(Items from a data source)
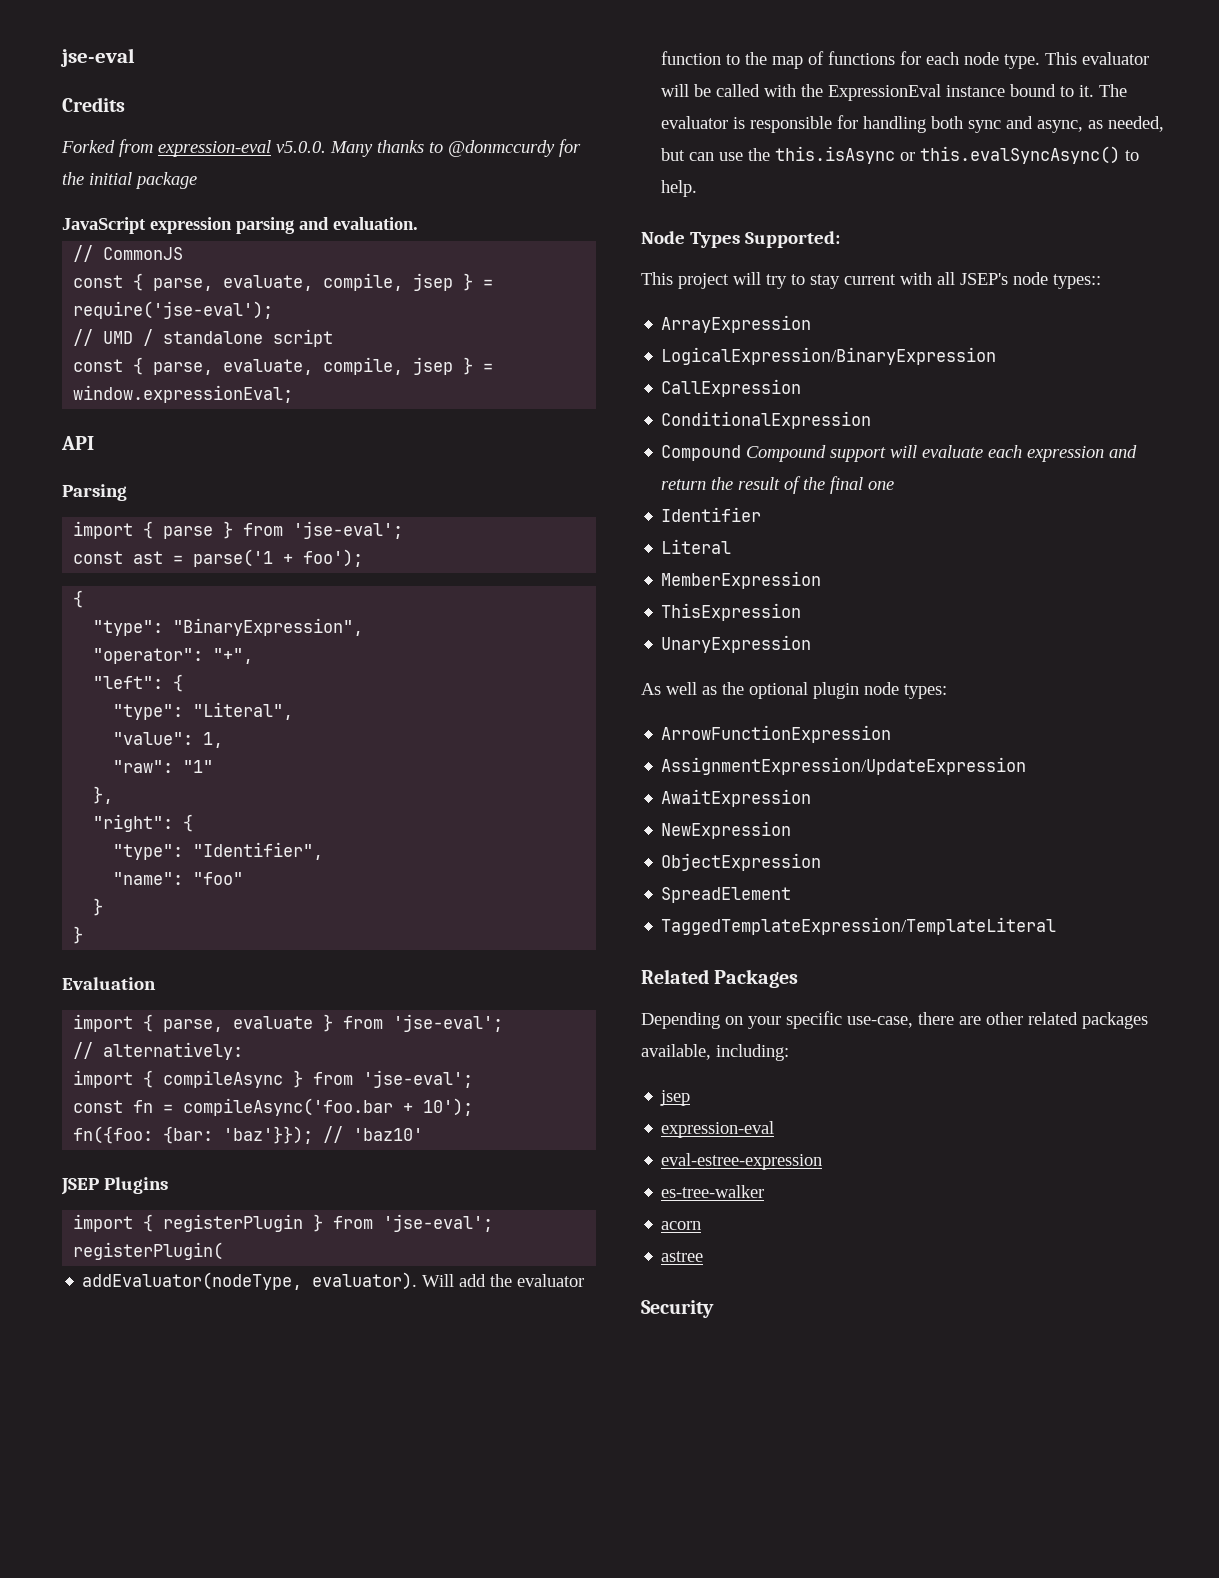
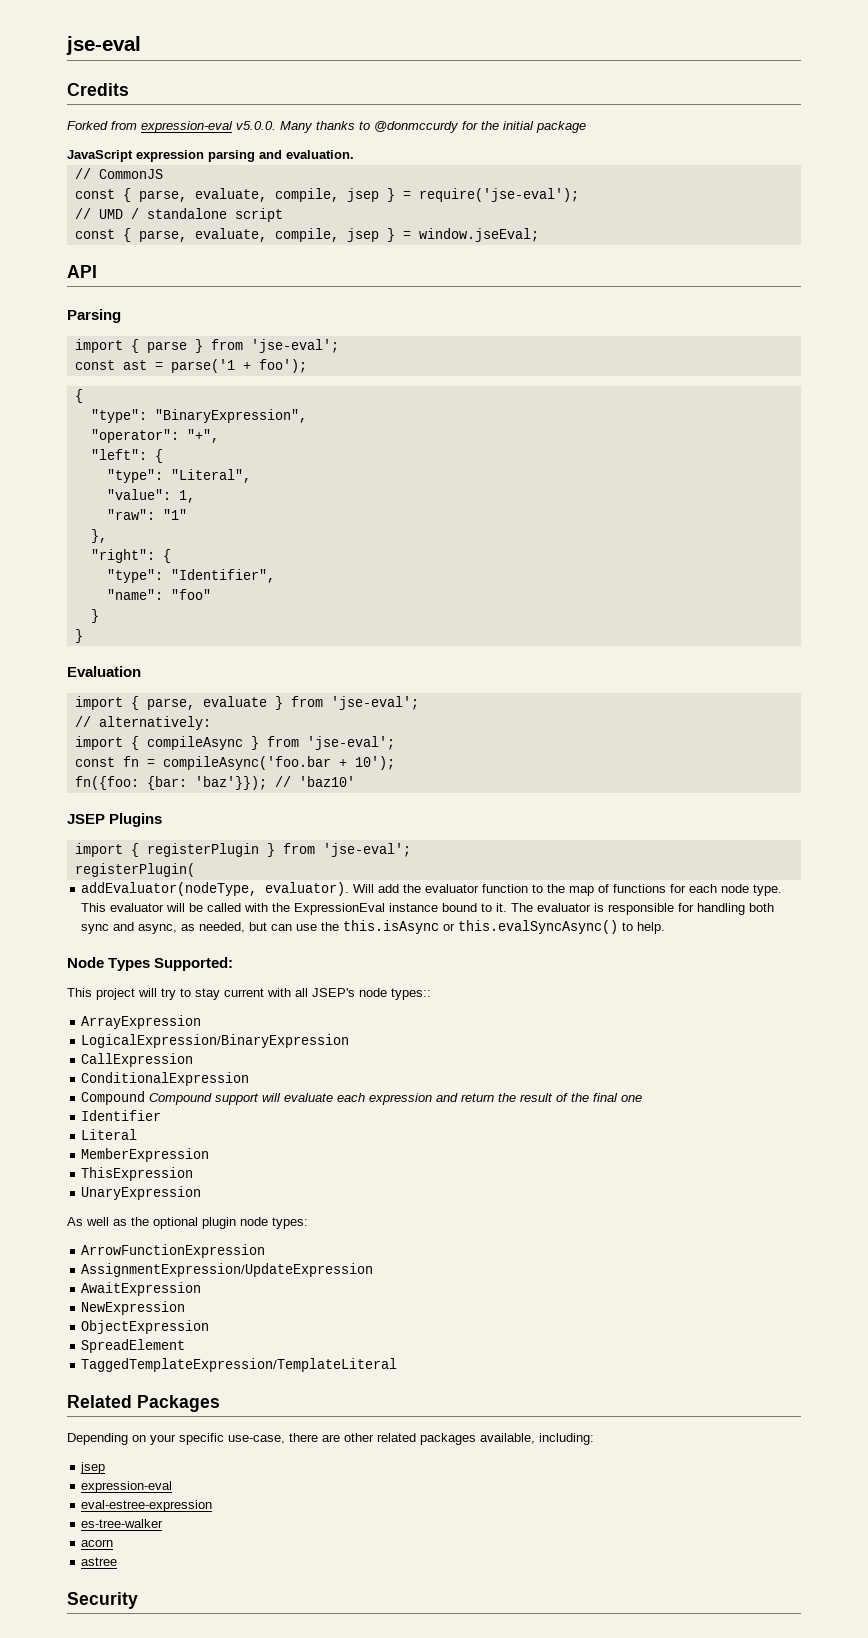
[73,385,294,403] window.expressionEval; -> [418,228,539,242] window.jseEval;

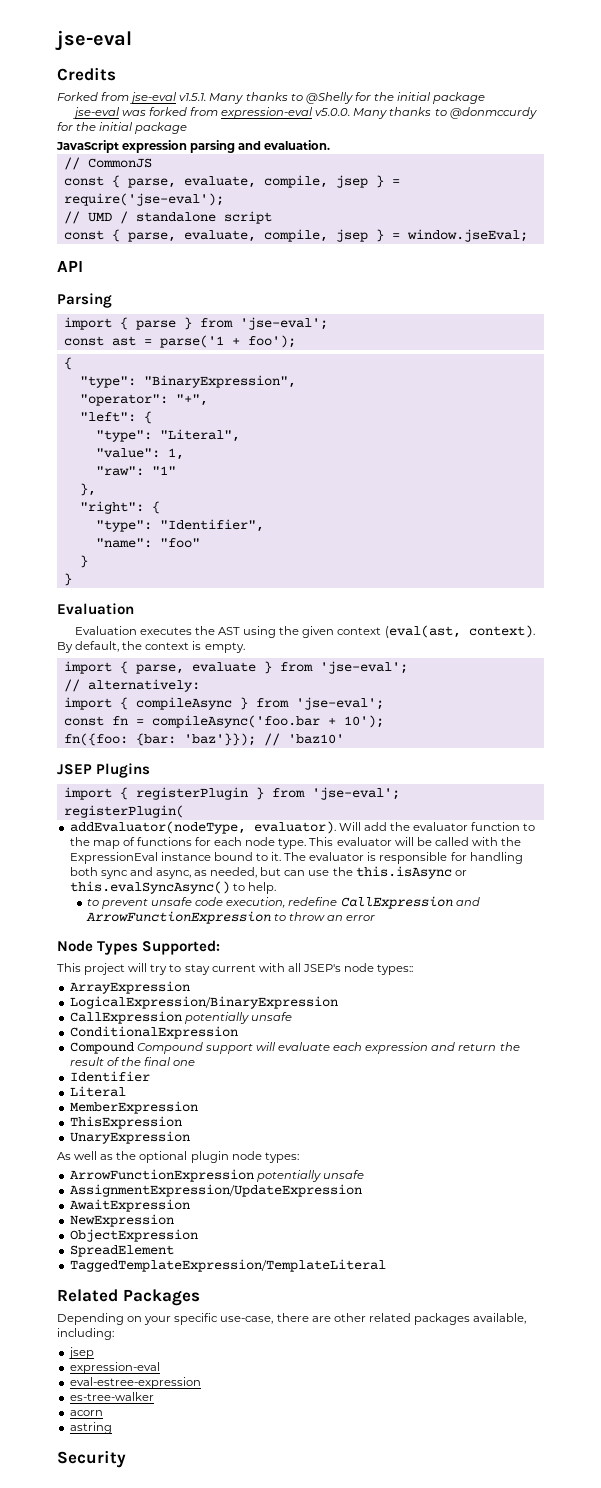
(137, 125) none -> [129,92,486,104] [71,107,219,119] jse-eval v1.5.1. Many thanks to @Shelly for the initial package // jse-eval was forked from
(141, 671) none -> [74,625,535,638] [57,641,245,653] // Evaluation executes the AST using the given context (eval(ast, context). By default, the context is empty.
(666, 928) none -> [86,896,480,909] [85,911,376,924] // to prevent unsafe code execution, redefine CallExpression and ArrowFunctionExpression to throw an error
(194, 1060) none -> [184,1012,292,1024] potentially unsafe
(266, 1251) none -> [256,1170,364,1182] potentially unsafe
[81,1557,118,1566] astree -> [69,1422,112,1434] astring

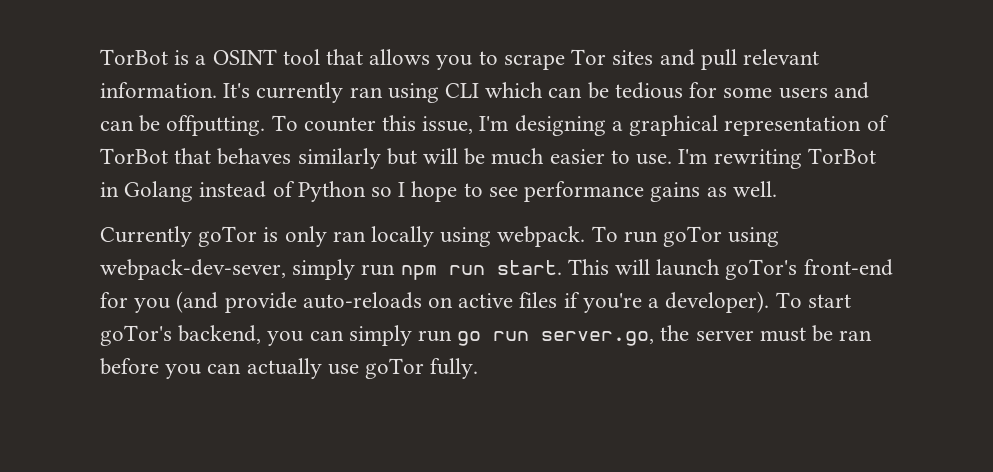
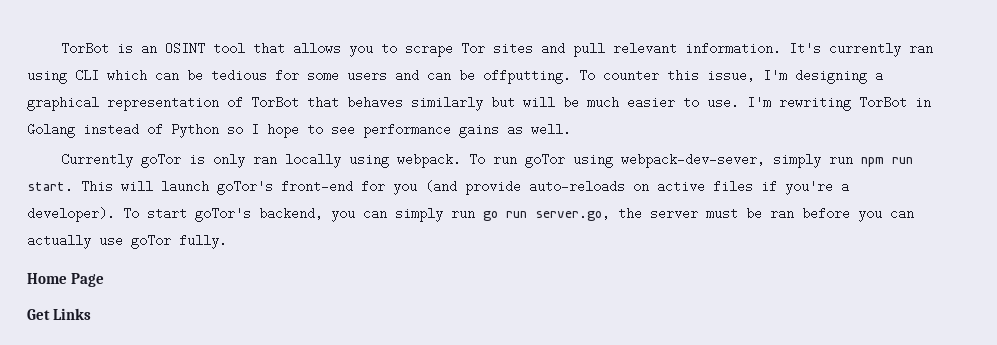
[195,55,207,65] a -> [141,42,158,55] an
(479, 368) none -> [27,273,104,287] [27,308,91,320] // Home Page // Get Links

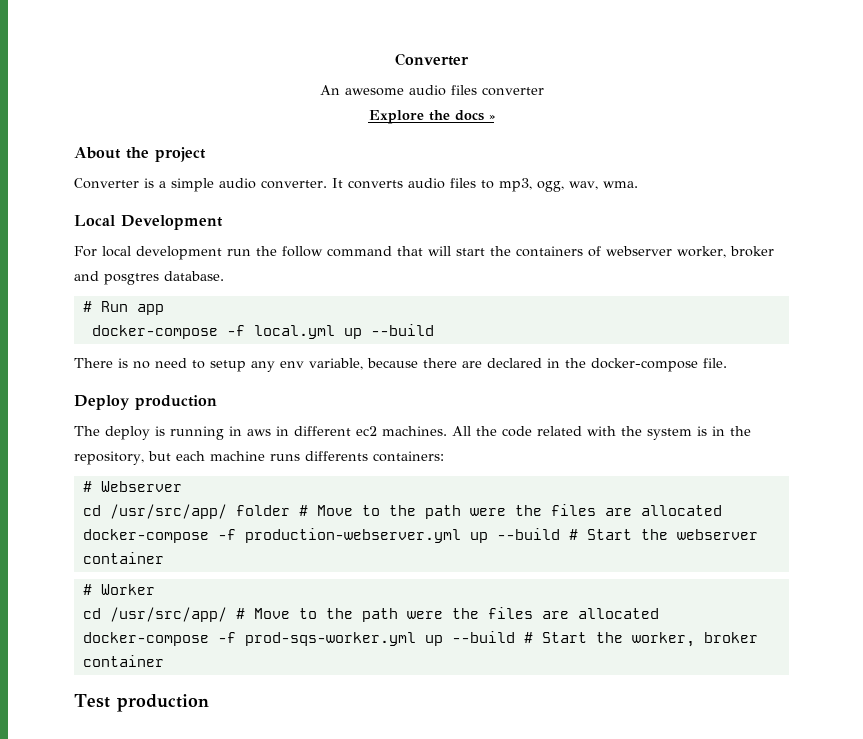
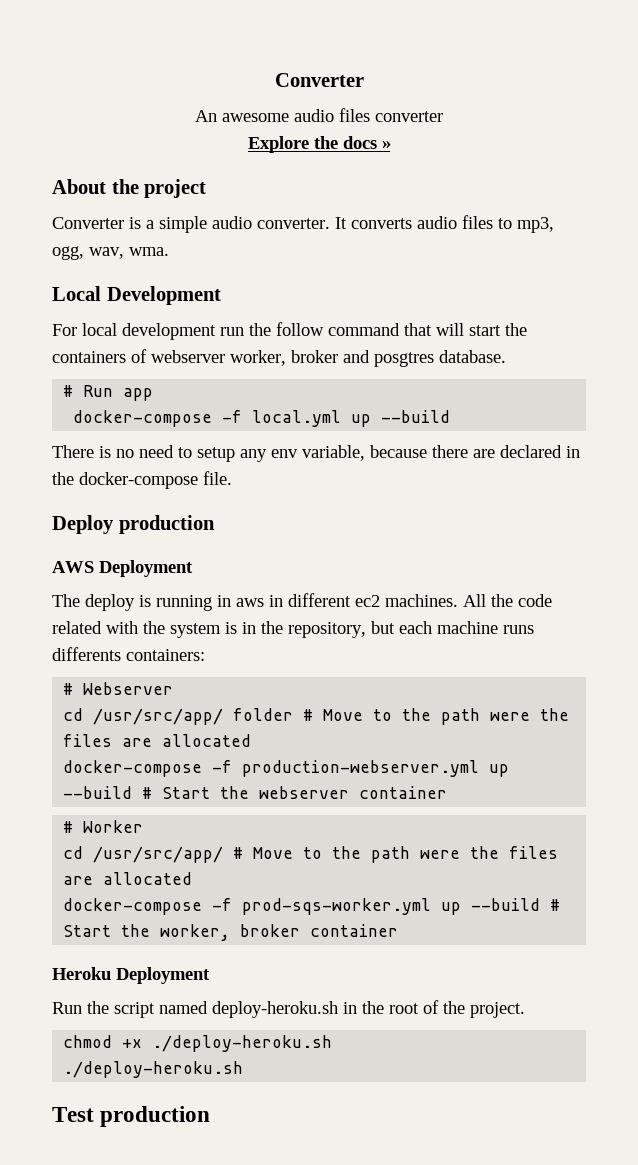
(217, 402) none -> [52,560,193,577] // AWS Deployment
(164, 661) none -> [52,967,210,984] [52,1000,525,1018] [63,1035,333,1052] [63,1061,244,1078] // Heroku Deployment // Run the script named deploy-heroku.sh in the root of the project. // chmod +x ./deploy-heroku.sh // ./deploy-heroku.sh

The problem.
Beginning with the first line of the entries above, repeat each line word for word until the line with "(266, 1251) none" has been given too. Omit the pictures.

Result of this task.
[73,385,294,403] window.expressionEval; -> [418,228,539,242] window.jseEval;

(137, 125) none -> [129,92,486,104] [71,107,219,119] jse-eval v1.5.1. Many thanks to @Shelly for the initial package // jse-eval was forked from
(141, 671) none -> [74,625,535,638] [57,641,245,653] // Evaluation executes the AST using the given context (eval(ast, context). By default, the context is empty.
(666, 928) none -> [86,896,480,909] [85,911,376,924] // to prevent unsafe code execution, redefine CallExpression and ArrowFunctionExpression to throw an error
(194, 1060) none -> [184,1012,292,1024] potentially unsafe
(266, 1251) none -> [256,1170,364,1182] potentially unsafe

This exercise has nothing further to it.